Im Februar 2016 wechselte der Kläger wieder zur C-GmbH. Umgehend beantragte er bei der Beklagten die rückwirkende Befreiung von der Rentenversicherungspflicht gem. § 231 Abs. 4b SGB VI sowie die Erstattung der zu Unrecht gezahlten Pflichtbeiträge an die berufsständische Versorgungseinrichtung gem. § 286f SGB VI. Auf seinen Antrag vom 18.3.2016 wurde der Kläger als Syndikusrechtsanwalt zugelassen. Ab dem 30.6.2016 wurde er für diese Tätigkeit gem. § 6 Abs. 1 Satz 1 Nr. 1 SGB VI von der Rentenversicherungspflicht befreit. Darüber hinaus wurde er für die Zeit vom 1.7.2014 bis 23.9.2014 gem. § 231 Abs. 4b SGB VI von der Rentenversicherungspflicht befreit.

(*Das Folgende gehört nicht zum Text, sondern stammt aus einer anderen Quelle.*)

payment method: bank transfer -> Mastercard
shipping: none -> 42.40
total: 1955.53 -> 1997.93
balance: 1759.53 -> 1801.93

Mit weiterem Bescheid lehnte die Beklagte die rückwirkende Befreiung des Klägers von der Rentenversicherungspflicht für die Beschäftigung bei der Bank und der C-GmbH in der Zeit vom 24.9.2014 bis 29.6.2016 ab. Er sei in dieser Zeit nicht Pflichtmitglied in der Rechtsanwaltskammer gewesen. Die Zulassung zur Rechtsanwaltschaft sei zum 24.9.2014 widerrufen worden. Die Voraussetzungen von § 231 Abs. 4b SGB VI und § 286f SGB VI lägen nicht vor.

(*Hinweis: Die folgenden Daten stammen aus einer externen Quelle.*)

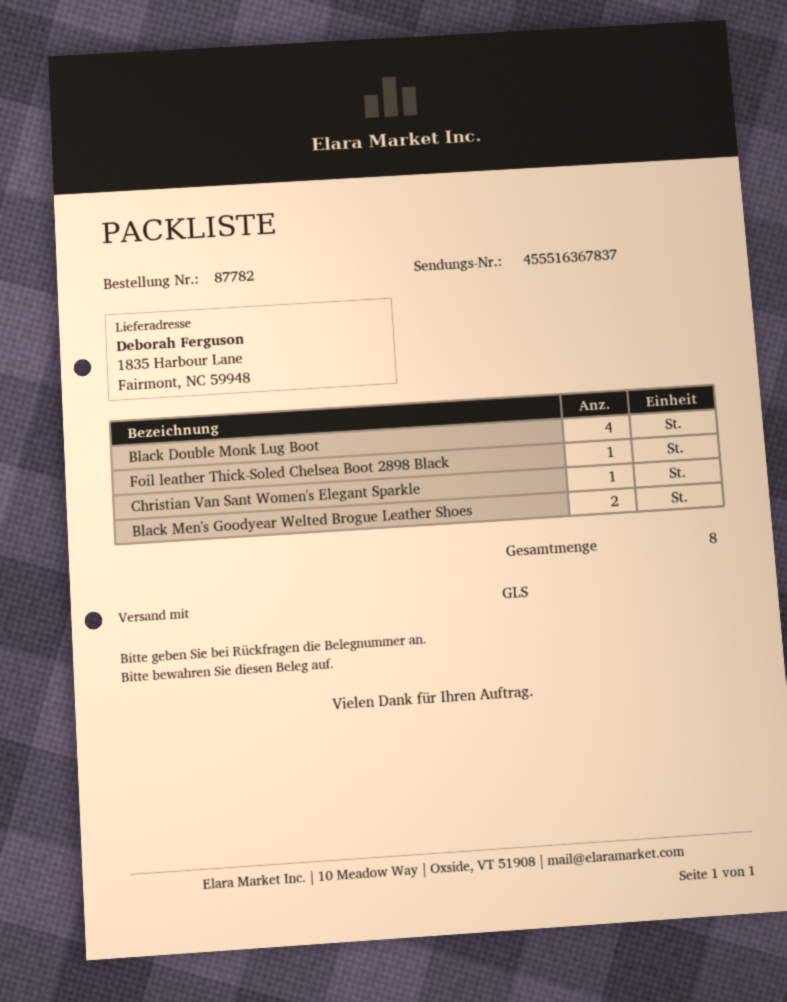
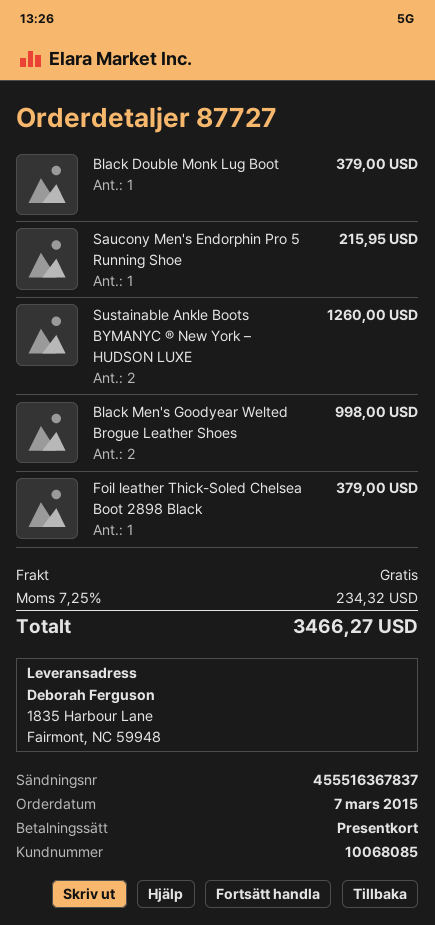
order number: 87782 -> 87727
Black Double Monk Lug Boot: 4 -> 1
Christian Van Sant Women's Elegant Sparkle: 1 -> none
Saucony Men's Endorphin Pro 5 Running Shoe: none -> 1
Sustainable Ankle Boots BYMANYC ® New York – HUDSON LUXE: none -> 2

Auf die hiergegen gerichtete Klage hat das SG festgestellt, dass der Kläger im Zeitraum vom 16.2.2016 bis 29.6.2016 von der Versicherungspflicht befreit sei. Gegenstand des Gerichtsverfahrens sei nur die Befreiung von der Rentenversicherungspflicht, nicht hingegen die Erstattung von Beiträgen für den entsprechenden Zeitraum, da die Beklagte hierüber noch nicht entschieden habe. Nach § 231 Abs. 4b Satz 1 SGB VI sei der Kläger ab dem 16.2.2016 für die Tätigkeit bei der C-GmbH von der Versicherungspflicht zu befreien. Im Berufungsverfahren forderte der Kläger weiterhin, ihn rückwirkend auch für den Zeitraum vom 24.9.2014 bis 15.2.2016 von der Versicherungspflicht zu befreien. Das LSG hat allerdings das Urteil des SG weitestgehend bestätigt. Allerdings wurde die Revision zum BSG zugelassen.
Die Gründe:
Die Vorinstanz ist zutreffend davon ausgegangen, dass der Kläger für die Zeit vom 16.2. bis 29.6.2016 - nicht hingegen für die Zeit vom 24.9.2014 bis 15.2.2016 - einen Anspruch auf Befreiung von der Rentenversicherungspflicht hat.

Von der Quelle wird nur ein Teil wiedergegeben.